Task requirements ▸
For the material below, return exactly the lines starting at the one holding "[332,344,442,358] // Currently" and ending at the one holding "(480, 434) none", counting both as part of the range.

Source data ▸

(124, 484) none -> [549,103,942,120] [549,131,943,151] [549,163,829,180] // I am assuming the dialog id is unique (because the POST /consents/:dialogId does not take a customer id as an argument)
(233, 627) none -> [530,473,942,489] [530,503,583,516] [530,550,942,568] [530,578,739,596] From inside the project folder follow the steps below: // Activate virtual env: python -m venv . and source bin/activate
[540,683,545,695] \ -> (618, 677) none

---

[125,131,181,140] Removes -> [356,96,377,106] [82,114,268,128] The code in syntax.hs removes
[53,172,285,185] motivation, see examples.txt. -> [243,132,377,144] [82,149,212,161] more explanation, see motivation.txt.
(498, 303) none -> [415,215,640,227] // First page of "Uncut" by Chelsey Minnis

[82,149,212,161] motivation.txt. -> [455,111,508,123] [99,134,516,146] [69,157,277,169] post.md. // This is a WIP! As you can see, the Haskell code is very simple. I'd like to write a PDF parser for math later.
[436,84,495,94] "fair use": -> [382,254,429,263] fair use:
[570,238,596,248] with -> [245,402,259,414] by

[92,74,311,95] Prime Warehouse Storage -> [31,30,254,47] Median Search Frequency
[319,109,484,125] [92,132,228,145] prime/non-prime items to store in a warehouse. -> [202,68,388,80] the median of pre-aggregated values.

---

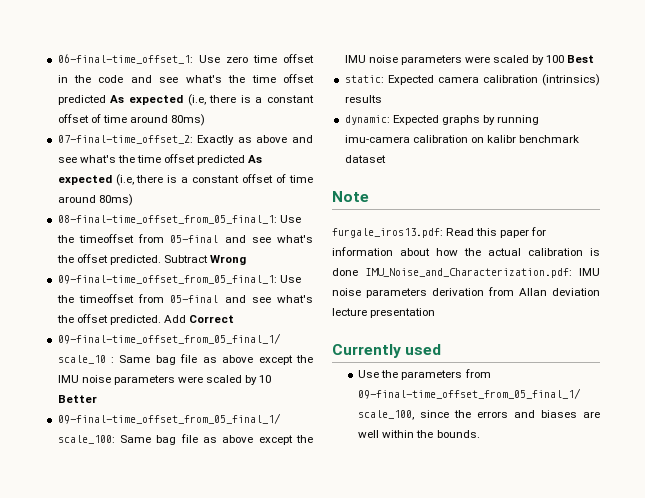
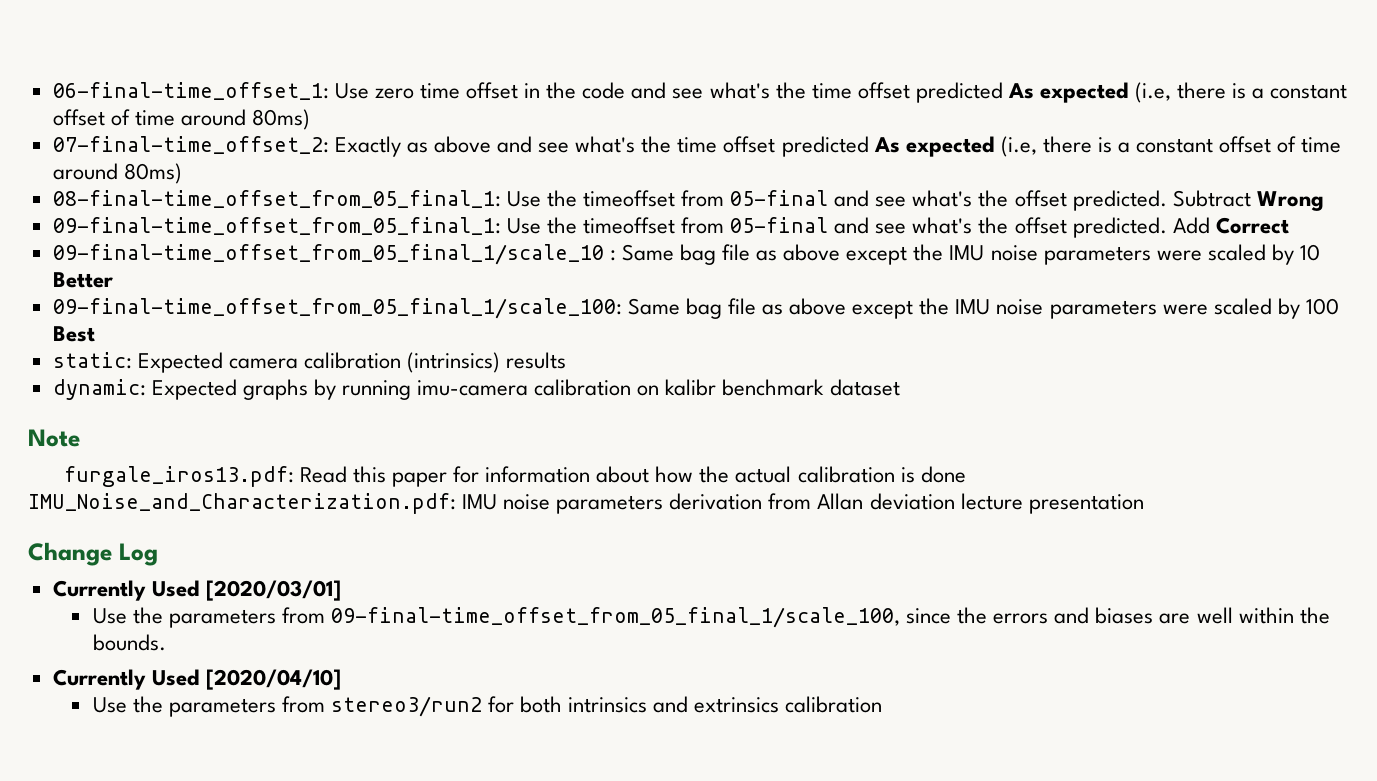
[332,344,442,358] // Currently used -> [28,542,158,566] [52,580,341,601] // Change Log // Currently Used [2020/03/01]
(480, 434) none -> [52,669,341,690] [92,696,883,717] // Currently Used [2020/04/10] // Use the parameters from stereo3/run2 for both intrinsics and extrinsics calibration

Final answer ▸
[332,344,442,358] // Currently used -> [28,542,158,566] [52,580,341,601] // Change Log // Currently Used [2020/03/01]
(480, 434) none -> [52,669,341,690] [92,696,883,717] // Currently Used [2020/04/10] // Use the parameters from stereo3/run2 for both intrinsics and extrinsics calibration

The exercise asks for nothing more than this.